MS U15 - CPU count vs speed

Hi,

We're coming up on our hardware upgrade cycle and just want to confirm that it is still the case that a faster per-core CPU will be more beneficial than a CPU with higher core count for Microstation U15 for general 2D and 3D work with minimal visualization, say 4.7Ghz base 8 threads CPU vs 3.5Ghz base 16 threads CPU of the same generation. 

Best regards,

Tuan Le

  • Hi Tuan, yes for 2D drawing and general 3D modeling the faster single core speed CPU you can get will still give you the best results as these operations do not lend themselves well to parallelization. We have introduced multi-threading support in some areas (visualization, Visible Edges calculation, etc) but a high core-count CPU will not give you much benefit in the areas you are focusing on.

    The new VUE Path Tracer render will also take advantage of your GPU so that will also help improving your rendering performance.

    I hope this helps,

  • Hi Tuan,

    that it is still the case that a faster per-core CPU will be more beneficial than a CPU with higher core count for Microstation U15 for general 2D and 3D work

    I agree with Marco: MicroStation (and the most of desktop applications) are primarily single thread, because it's how the software works: It waits 99.9% of time for user input, and today the most complex task - views related computation - is done on graphic card (DirectX 11).
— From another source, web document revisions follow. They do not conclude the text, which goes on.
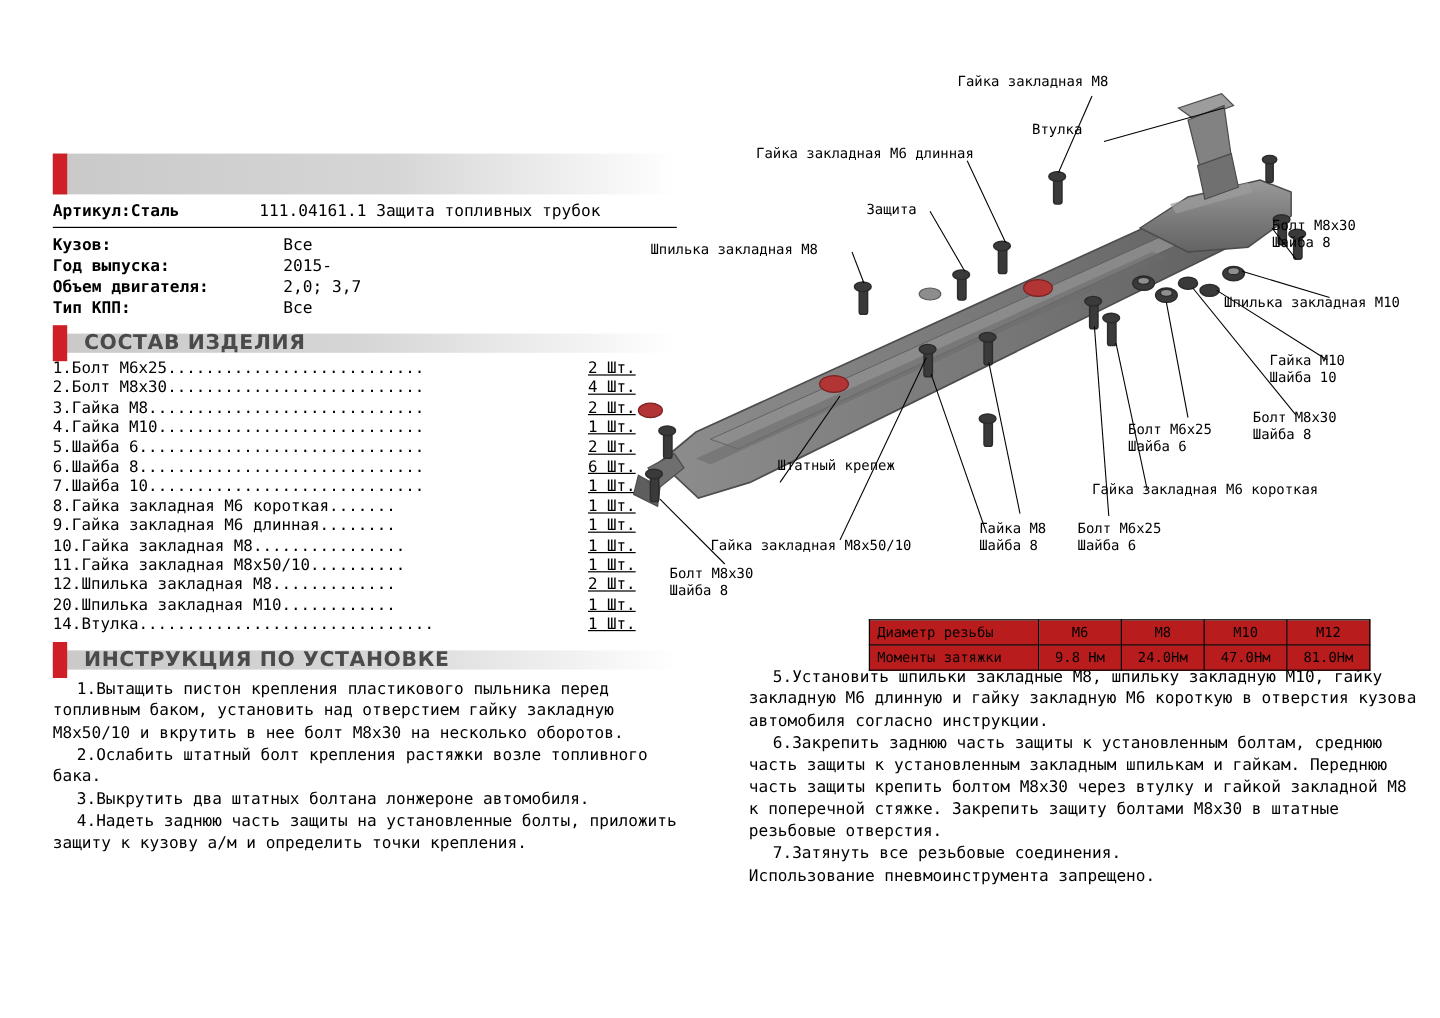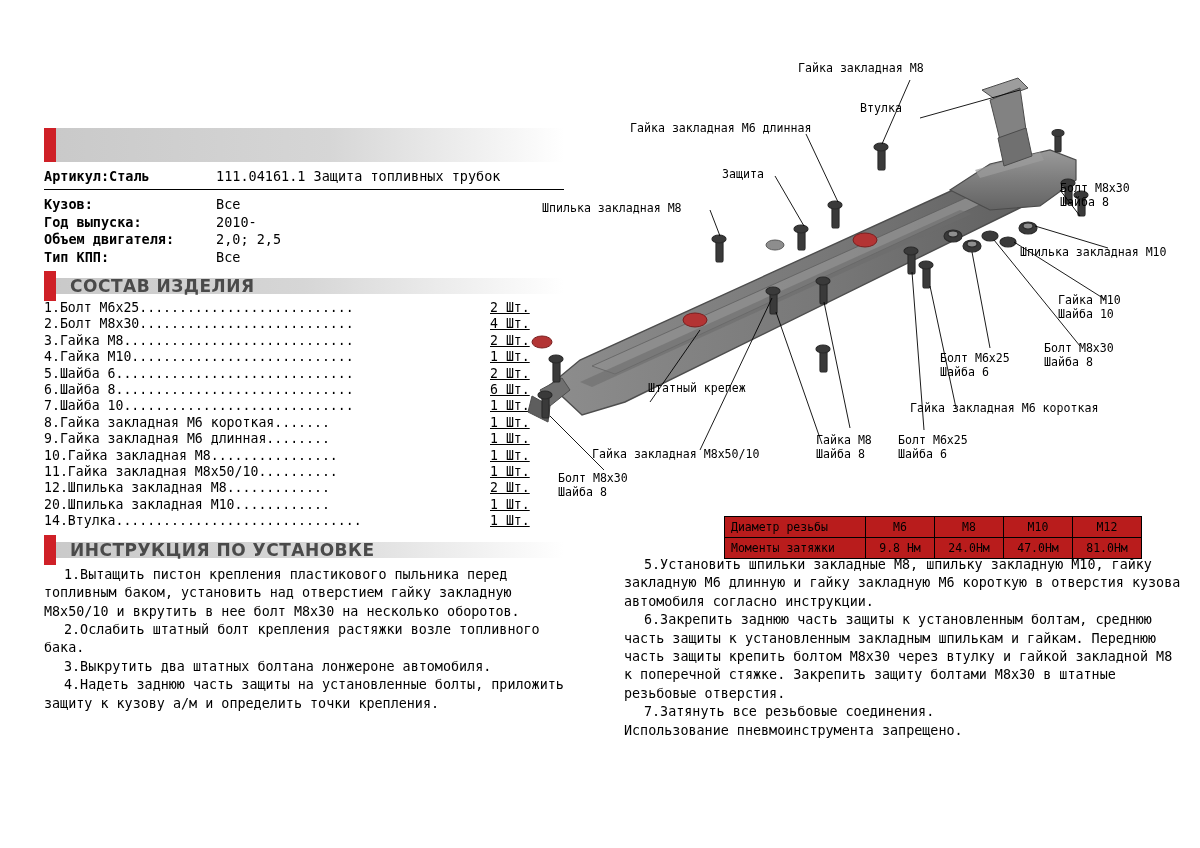--- a/index.html
+++ b/index.html
@@ -68,6 +68,7 @@
   }
   .spec-row {
     display: flex;
+    gap: 20px;
   }
   .spec-row .k {
     width: 172px;

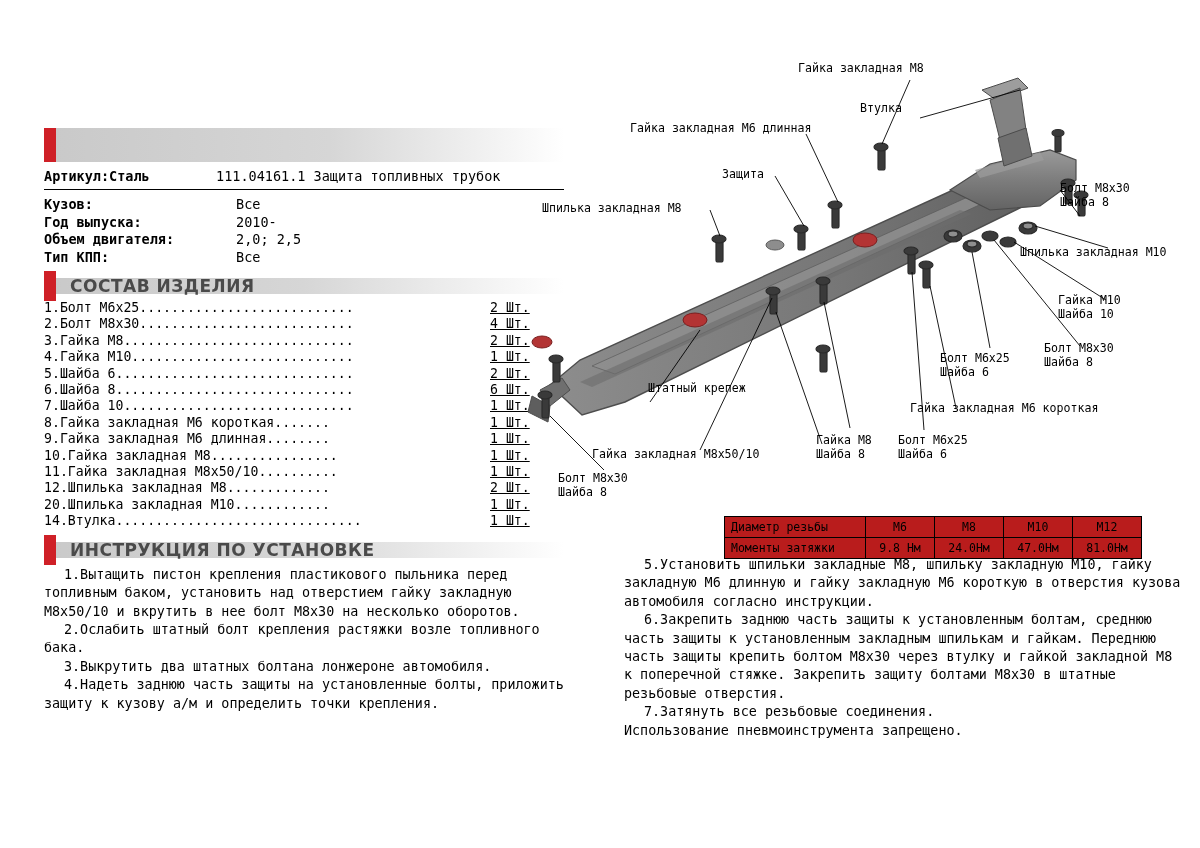--- a/index.html
+++ b/index.html
@@ -209,7 +209,7 @@
       </div>
       <div class="spec-row">
         <div class="k">Год выпуска:</div>
-        <div class="v">2010-</div>
+        <div class="v">2015-</div>
       </div>
       <div class="spec-row">
         <div class="k">Объем двигателя:</div>

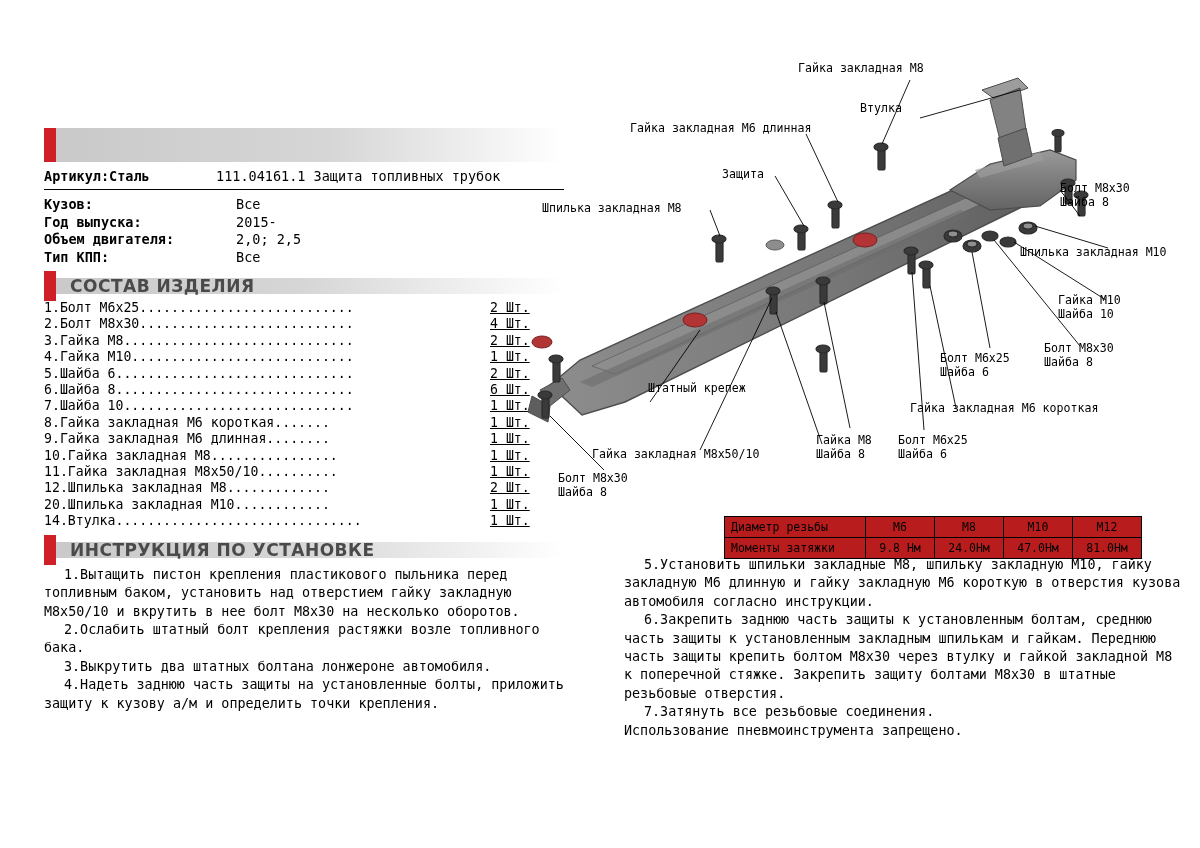--- a/index.html
+++ b/index.html
@@ -213,7 +213,7 @@
       </div>
       <div class="spec-row">
         <div class="k">Объем двигателя:</div>
-        <div class="v">2,0; 2,5</div>
+        <div class="v">2,0; 3,7</div>
       </div>
       <div class="spec-row">
         <div class="k">Тип КПП:</div>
Only rendering can be efficiently split into multiple threads and it's where more cores will be used for 100%.

    say 4.7Ghz base 8 threads CPU vs 3.5Ghz base 16 threads CPU of the same generation. 

    In my opinion it's an overkill. For general 2D work any consumer processor is more than enough (AMD is clear choice now because equal single core performance with Intel, and much better in multi-core, with less power consumption). Even for general 3D nothing top is really required (workstation level processors).

    In my opinion much more important is to balance all PC parts: To have fast SSD (not SATA, but M.2), to use memory with speed equal to processor speed, and to use graphics card really optimized for DirectX (professional cards are often optimized for OpenGL).

    It's subjective (and simplified a lot), but I thin that for a general work in MicroStation, "mid range gaming like PC" for lets say 1000 USD is equal as "workstation PC with Xeon and NVIDIA RTX card" for > 5000 USD.